Namun demikian, tidak semua negara dapat langsung mengakses pasokan tersebut. Indonesia, sebagai negara pengimpor minyak, masih terikat pada sejumlah batasan yang membuat ruang geraknya terbatas.
“Ini bukan sekadar soal bisnis energi. Ini instrumen politik luar negeri AS yang dikendalikan ketat,” katanya.
Haidar menyoroti posisi Indonesia yang dinilai berada dalam dilema. Di satu sisi, kebutuhan akan energi murah semakin mendesak di tengah tekanan harga global.
Di sisi lain, ada keterikatan kebijakan yang membuat keputusan strategis tidak sepenuhnya mandiri.

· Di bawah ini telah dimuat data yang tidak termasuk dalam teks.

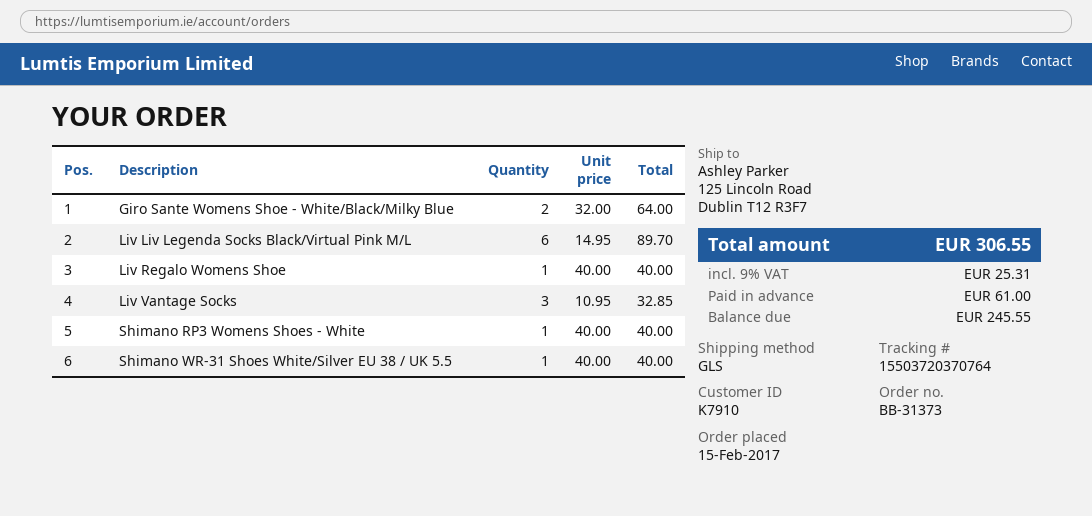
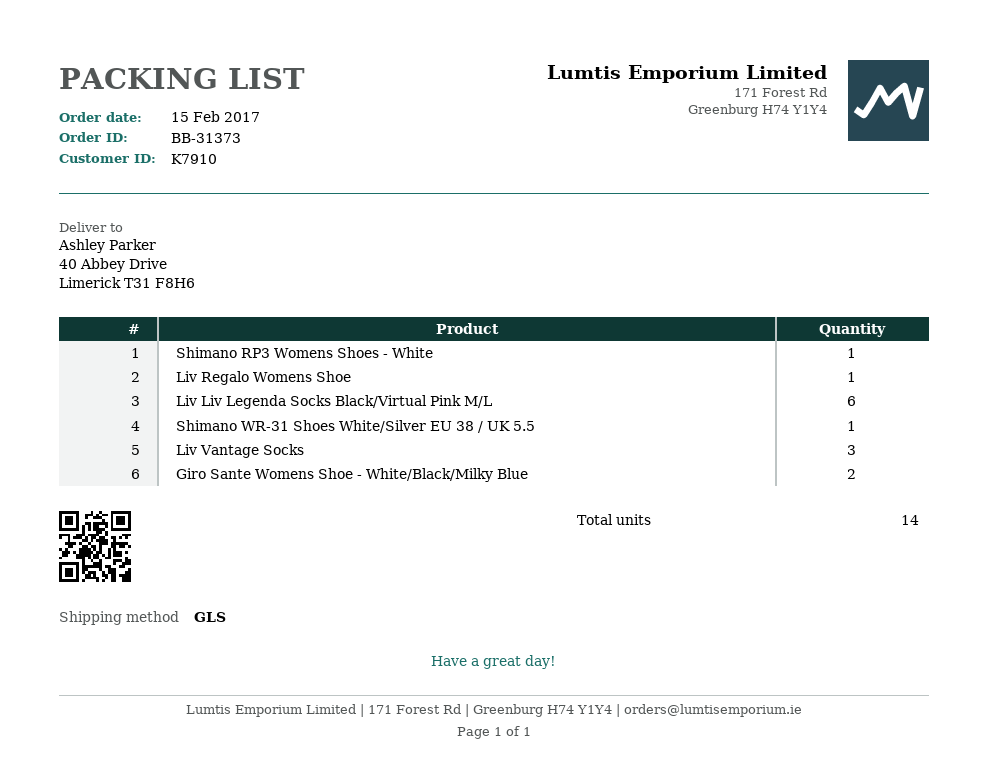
ship to: 125 Lincoln Road, Dublin T12 R3F7 -> 40 Abbey Drive, Limerick T31 F8H6

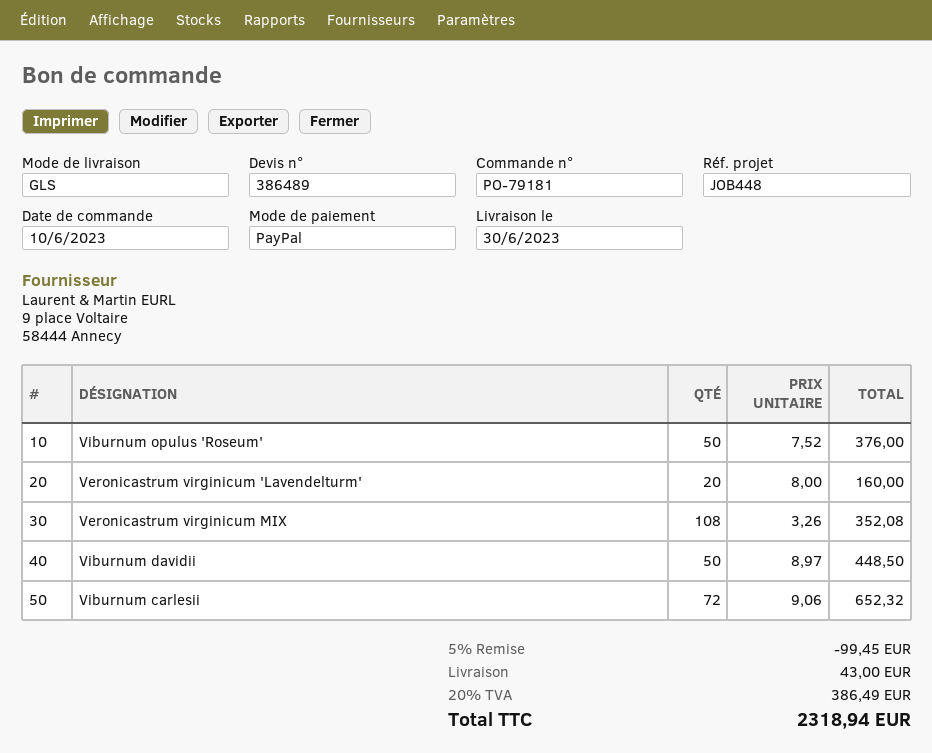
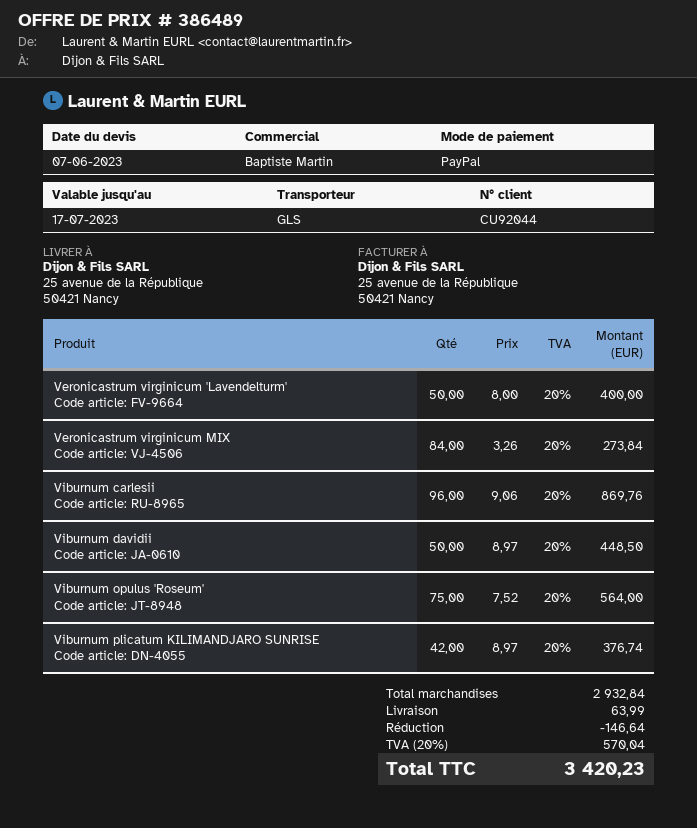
Viburnum opulus 'Roseum': 50 x 7.52 = 376.00 -> 75 x 7.52 = 564.00
Veronicastrum virginicum 'Lavendelturm': 20 x 8.00 = 160.00 -> 50 x 8.00 = 400.00
Veronicastrum virginicum MIX: 108 x 3.26 = 352.08 -> 84 x 3.26 = 273.84
Viburnum carlesii: 72 x 9.06 = 652.32 -> 96 x 9.06 = 869.76
Viburnum plicatum KILIMANDJARO SUNRISE: none -> 42 x 8.97 = 376.74
discount: 99.45 -> 146.64
shipping: 43.00 -> 63.99
tax: 20% = 386.49 -> 20% = 570.04
total: 2318.94 -> 3420.23

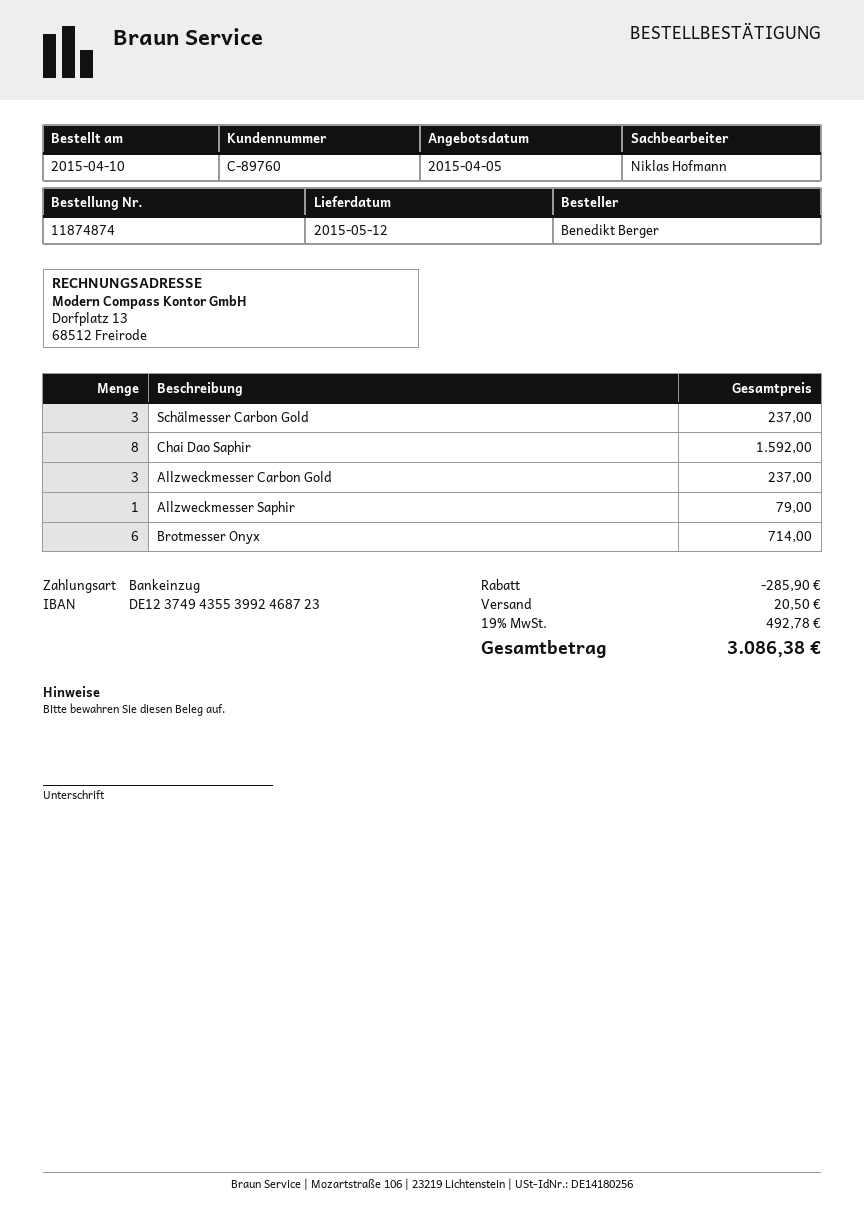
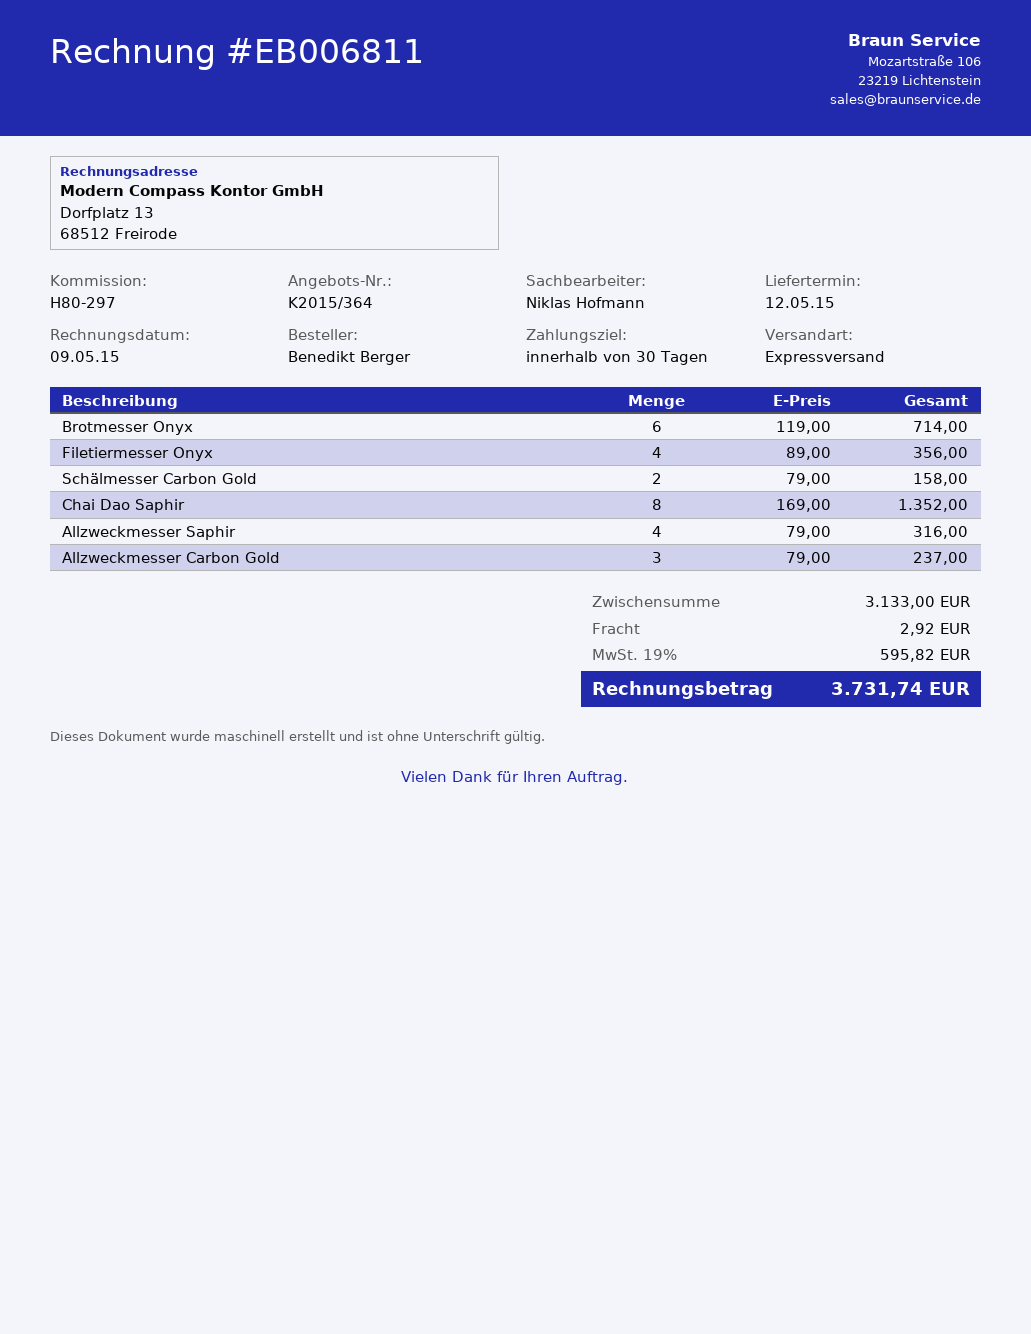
Schälmesser Carbon Gold: 3 for 237.00 -> 2 for 158.00
Chai Dao Saphir: 8 for 1592.00 -> 8 for 1352.00
Allzweckmesser Saphir: 1 for 79.00 -> 4 for 316.00
Filetiermesser Onyx: none -> 4 for 356.00
discount: 285.90 -> none
shipping: 20.50 -> 2.92
tax: 19% = 492.78 -> 19% = 595.82
total: 3086.38 -> 3731.74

Ia mengaitkan kondisi ini dengan perjanjian dagang antara Indonesia dan Amerika Serikat yang diteken pada Februari 2026. Dalam perjanjian tersebut, terdapat klausul yang mengharuskan Indonesia menyesuaikan kebijakan ekonominya dengan kebijakan keamanan AS.
Beberapa poin krusial antara lain kewajiban mengikuti pembatasan terhadap negara yang dikenai sanksi AS, pembatasan transaksi dengan entitas dalam daftar sanksi, hingga potensi pembatalan perjanjian oleh AS jika Indonesia dianggap mengambil langkah yang merugikan kepentingan mereka.
“Implikasinya jelas, ada semacam veto tidak langsung terhadap kebijakan perdagangan Indonesia,” ujarnya.
Dalam situasi ini, Haidar mendorong pemerintah untuk mulai mempertimbangkan evaluasi terhadap perjanjian tersebut. Bahkan, menurut dia, opsi untuk meninjau ulang hingga mengakhiri kerja sama perlu dibuka jika dinilai tidak lagi seimbang.
“Ini bukan soal konfrontasi, tapi soal keberanian menempatkan kepentingan nasional di atas tekanan eksternal,” tegasnya.
Ia juga menekankan pentingnya diversifikasi mitra dagang agar Indonesia tidak terlalu bergantung pada satu kekuatan global. Dengan begitu, Indonesia dapat memperluas akses energi yang lebih kompetitif dan meningkatkan posisi tawar di pasar internasional.
“Kalau ketergantungan terlalu besar, ruang negosiasi kita makin sempit,” kata Haidar.
Menurut dia, langkah strategis tersebut menjadi penting agar kebijakan ekonomi nasional benar-benar berpihak pada kepentingan rakyat, bukan ditentukan oleh dinamika politik luar negeri negara lain,”pungkasnya.